Sony zaprezentowało kontroler PlayStation 5. Wygląda wspaniale, ale pytanie – jak działa?
PlayStation zwlekało i zwlekało, ale w końcu jest! Poznaliśmy już więcej informacji (i wygląd!) DualSense, czyli pada do PlayStation 5. Reakcja graczy na nowy kontroler jest raczej pozytywna, a teraz czas na to, co mówią deweloperzy.

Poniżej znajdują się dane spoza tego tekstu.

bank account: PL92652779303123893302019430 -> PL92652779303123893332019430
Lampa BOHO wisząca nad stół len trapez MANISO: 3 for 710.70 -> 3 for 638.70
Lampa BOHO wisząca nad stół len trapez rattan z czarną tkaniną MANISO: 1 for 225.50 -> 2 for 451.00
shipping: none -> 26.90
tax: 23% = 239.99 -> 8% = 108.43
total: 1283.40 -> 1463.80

Robert Krekel z Naughty Dog, który na co dzień zajmuje się udźwiękowieniem gier chwali w swoim wpisie możliwość zintegrowania dźwięków z nowym padem. Przykładu zastosowania nie dostajemy, ale wyobraźmy sobie, że teraz blisko przelatująca obok nas strzała z łuku, oprócz wydania odpowiedniego dźwięku może także zafundować nam krótką wibrację, które przejdzie od górnej części pada do dolnej. Oby tak było!

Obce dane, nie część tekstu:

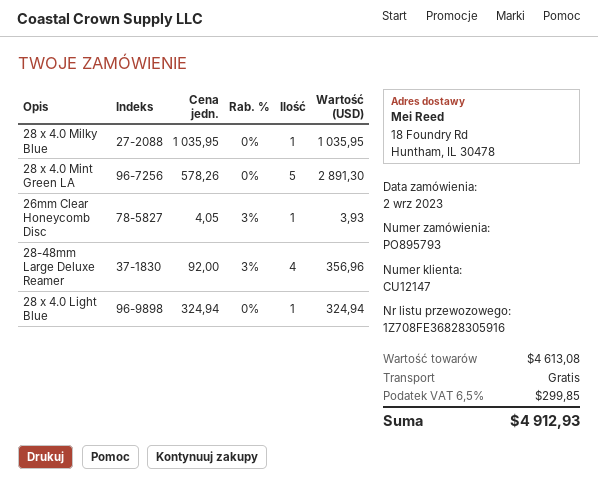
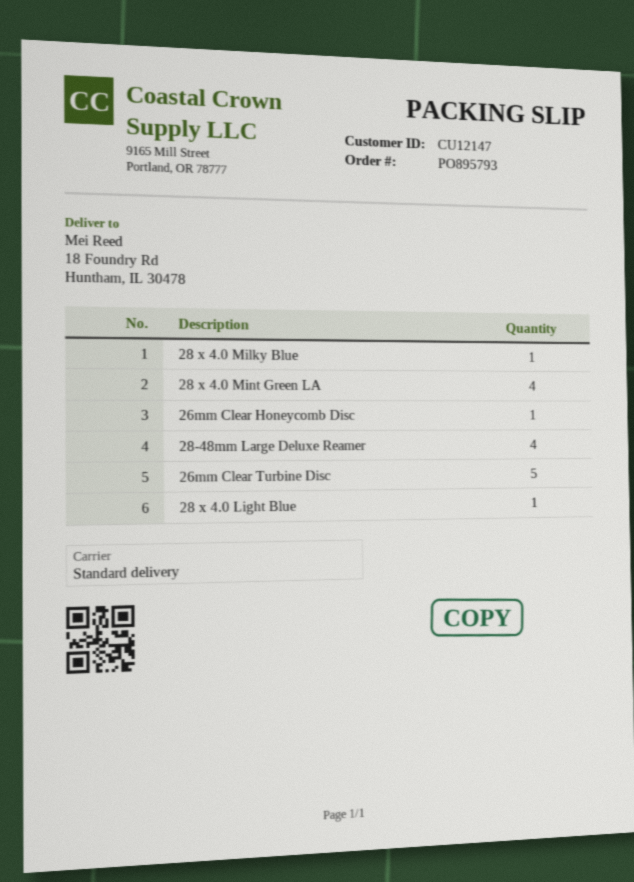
28 x 4.0 Mint Green LA: 5 -> 4
26mm Clear Turbine Disc: none -> 5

Czytaj też: W World of Tanks Blitz pojawi się tryb kosmicznej grawitacji
Andrea Pessino czyli CEO w Ready At Dawn, które dało nam The Order 1886 wspomina o tym, że nie może się doczekać aż gracze „dosłownie poczują” nowego pada, bo jest on niesamowity. DualSense zdaje się być prawdziwą rewolucją jeśli chodzi o system wibracji.
Nie wszystkim się jednak pad do PS5 podoba. Autor wyśmiewanej gry na Xbox Series X, która zadziała w 4K i 120fps znów kontrowersyjnymi wypowiedziami zwraca na siebie uwagę. Jego zdaniem „DualSense” brzmi jak nazwa prezerwatywy.